Exercise requirements: Identify each line below containing the string "dependency" and copy it.

Before-and-after change records:
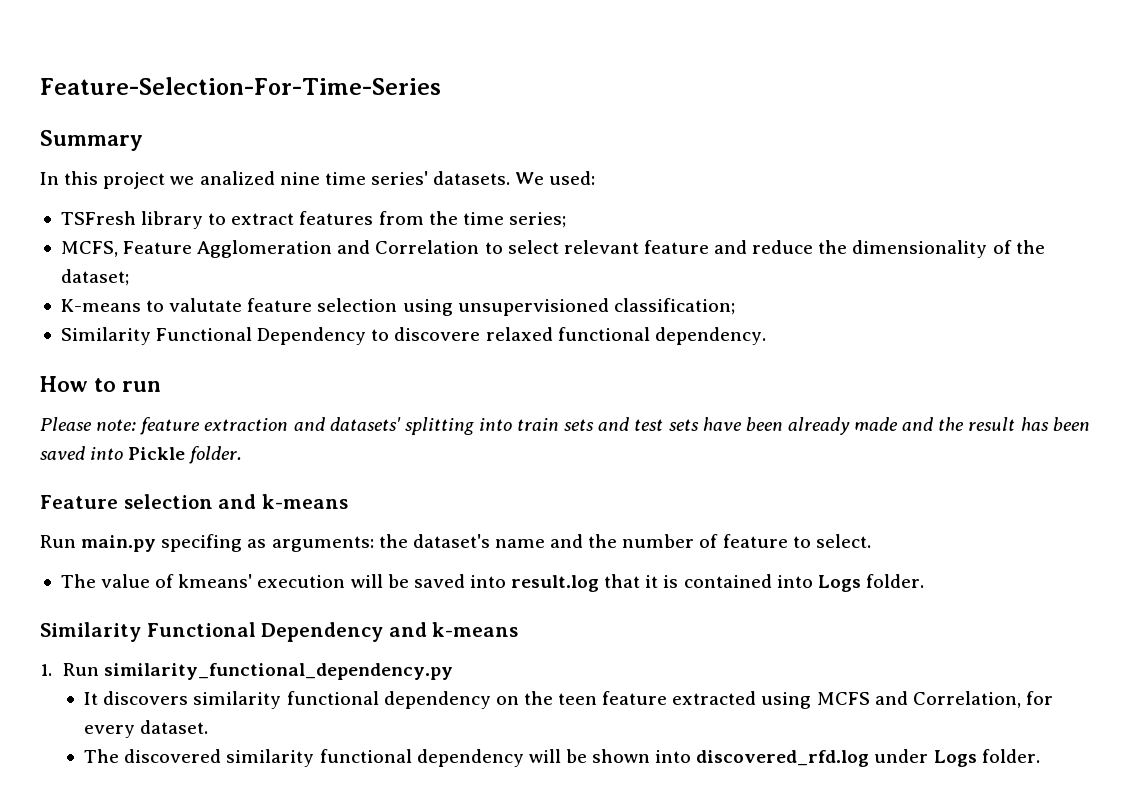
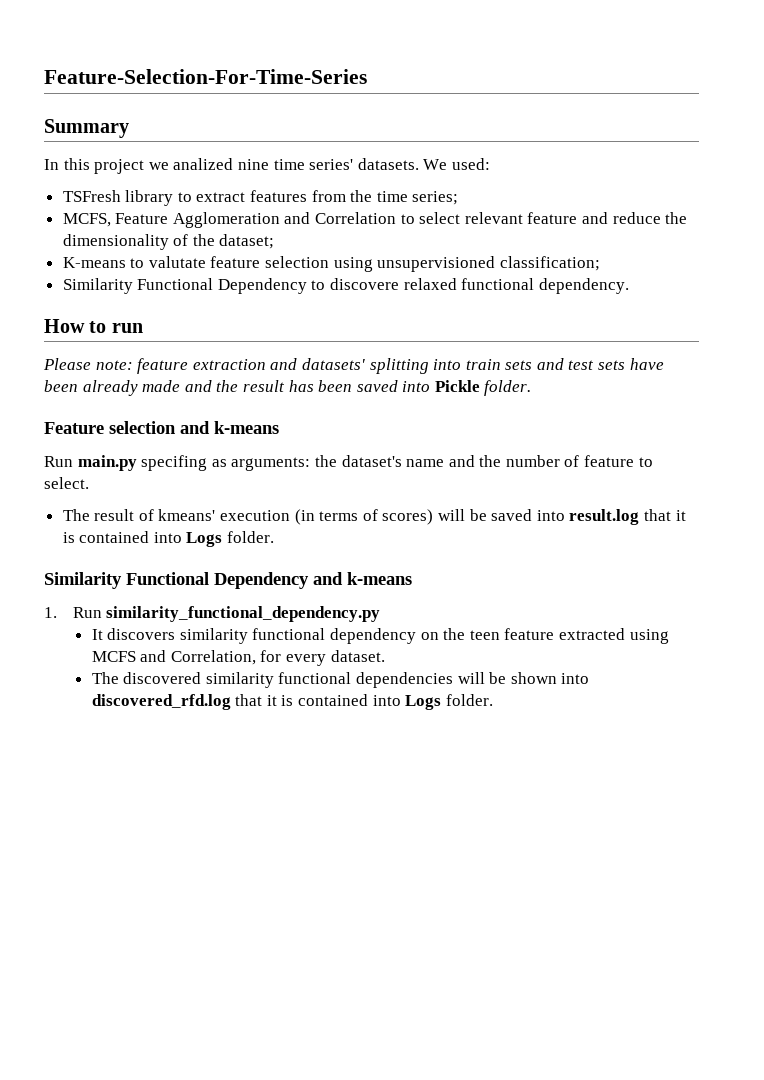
[101,574,151,588] value -> [94,509,135,521] result
(346, 581) none -> [294,509,434,525] (in terms of scores)
[416,749,524,767] dependency -> [355,672,453,688] dependencies
[874,749,929,763] under -> [235,694,401,706] that it is contained into

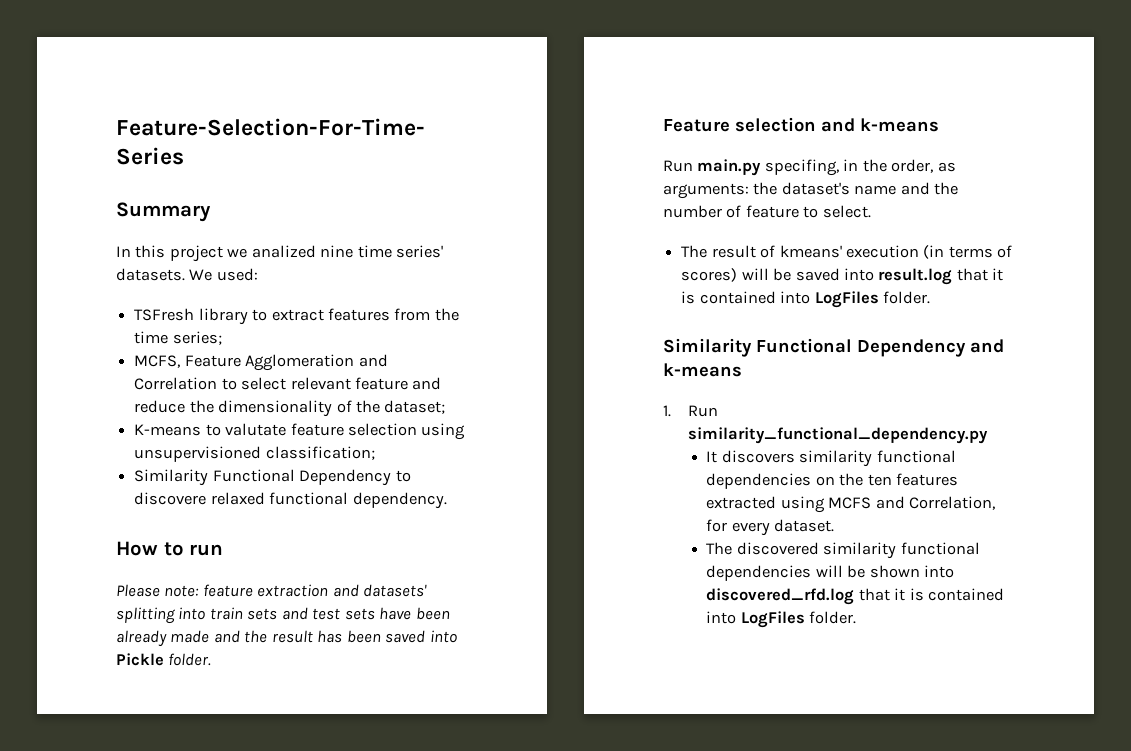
[141,455,208,471] specifing -> [764,159,934,176] specifing, in the order,
[186,532,223,547] Logs -> [814,291,879,308] LogFiles
[329,628,416,644] dependency -> [706,473,812,489] dependencies
[469,628,555,640] teen feature -> [867,473,959,486] ten features
[405,695,442,710] Logs -> [740,611,805,628] LogFiles

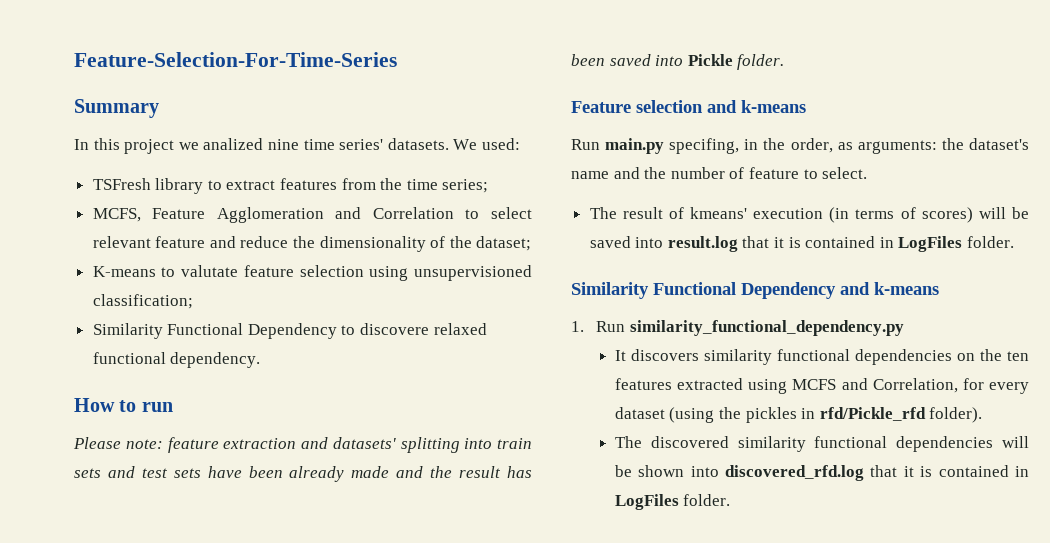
[780,291,811,304] into -> [879,237,894,248] in
[774,519,835,532] dataset. -> [614,407,983,423] dataset (using the pickles in rfd/Pickle_rfd folder).
[706,611,737,624] into -> [1015,466,1029,477] in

Exercise answer:
[416,749,524,767] dependency -> [355,672,453,688] dependencies
[329,628,416,644] dependency -> [706,473,812,489] dependencies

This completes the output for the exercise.